Problems with attachment may arise once SARs are introduced into the market for consumers to purchase (Feil-Seifer & Mataric, 2011; Newton, 2008). Feil-Seifer and Mataric’s (2011) study suggested that dementia caregivers may overuse SARs similar to the way parents of young children use electronics, such as television, to entertain and occupy their children. If such an attachment occurs, people with dementia may become emotionally upset if the SAR breaks, is replaced with an unfamiliar model, or is removed, even temporarily. An overreliance on the use of robot functions for activities the individual can do independently could potentially lead to dependency and loss of skills. Wu et al. (2012) expressed concern that SARs may further disorientate some people with cognitive impairments, particularly with robots that appear humanoid. For example, some people with dementia may believe that SARs are living human beings and true friends with genuine emotions (Feil-Seifer & Mataric, 2011).
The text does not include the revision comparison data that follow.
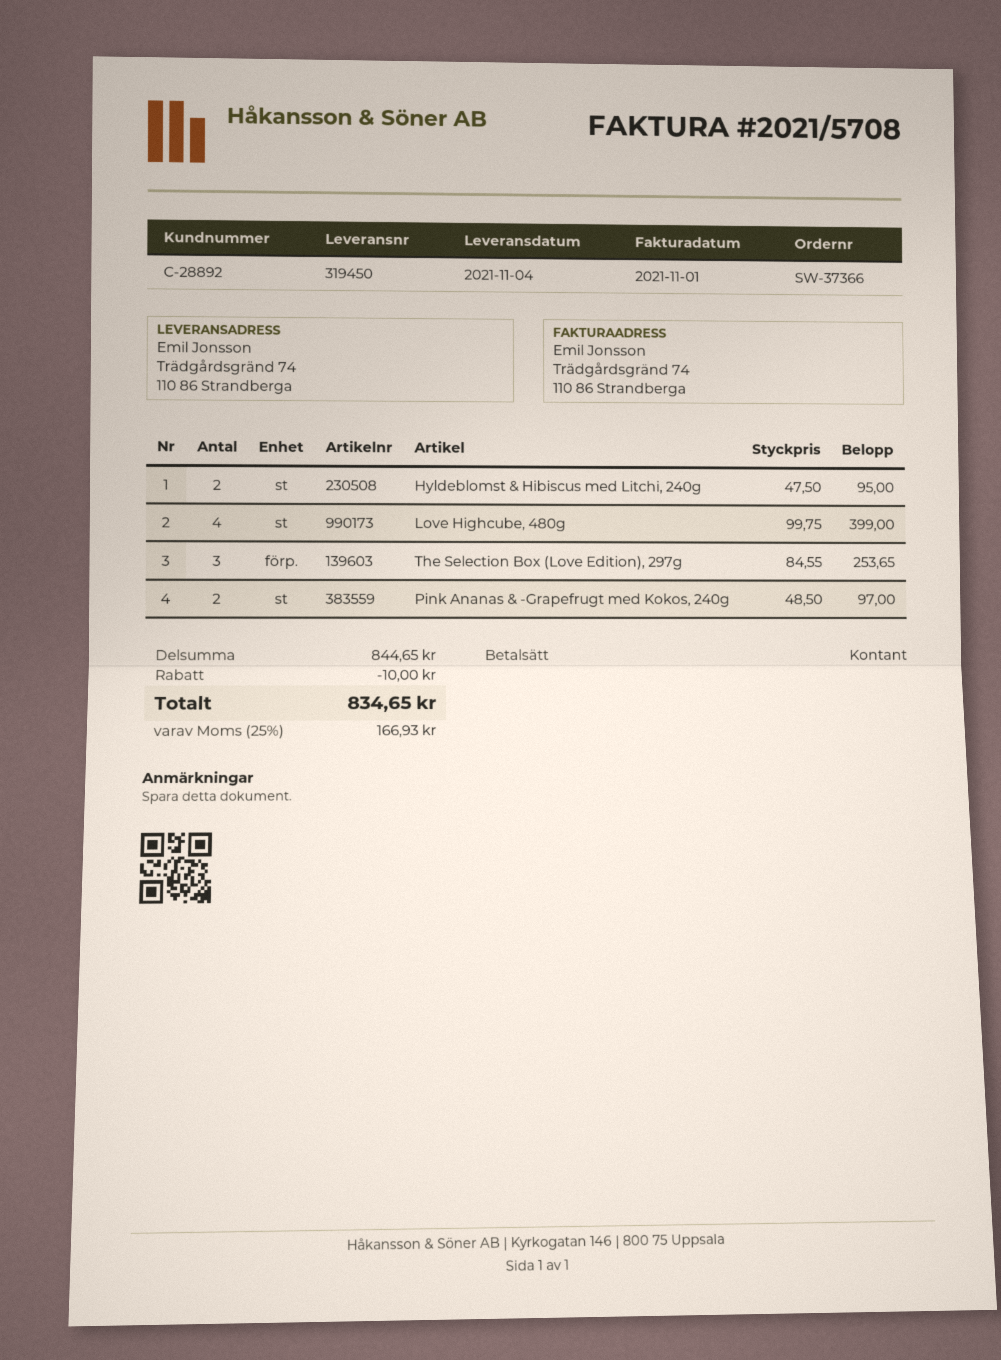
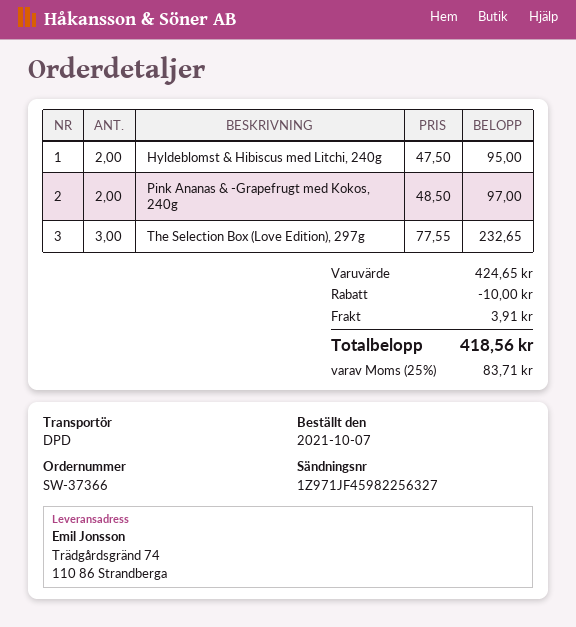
Love Highcube, 480g: 4 x 99.75 = 399.00 -> none
The Selection Box (Love Edition), 297g: 3 x 84.55 = 253.65 -> 3 x 77.55 = 232.65
subtotal: 844.65 -> 424.65
shipping: none -> 3.91
tax: 25% = 166.93 -> 25% = 83.71
total: 834.65 -> 418.56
User acceptance is another challenge to be considered with SARs (Broadbent et al., 2010; Kinney et al., 2003; Wu et al., 2012). Studies have concluded that people living with dementia and their family caregivers have happily accepted support from robots and the peace of mind that robots can bring for their family (Broadbent et al., 2010; Cesta et al., 2011; Kinney et al., 2003; Wada et al., 2008). However, resistance may be met by some health care professionals if and when robots are introduced into the mainstream health care system. Reluctance to embrace robots may be due to a variety of reasons such as fear of being replaced by a robot, fear of change, fear of operating highly advanced technology, concerns with ethical and legal issues, and/or poor deployment strategies that lack ongoing support within the organization (Broadbent et al., 2010; Veruggio & Operto, 2008). Broadbent et al. (2010) asserted that without the support of health care professionals, the use of SARs for dementia care may very well fail.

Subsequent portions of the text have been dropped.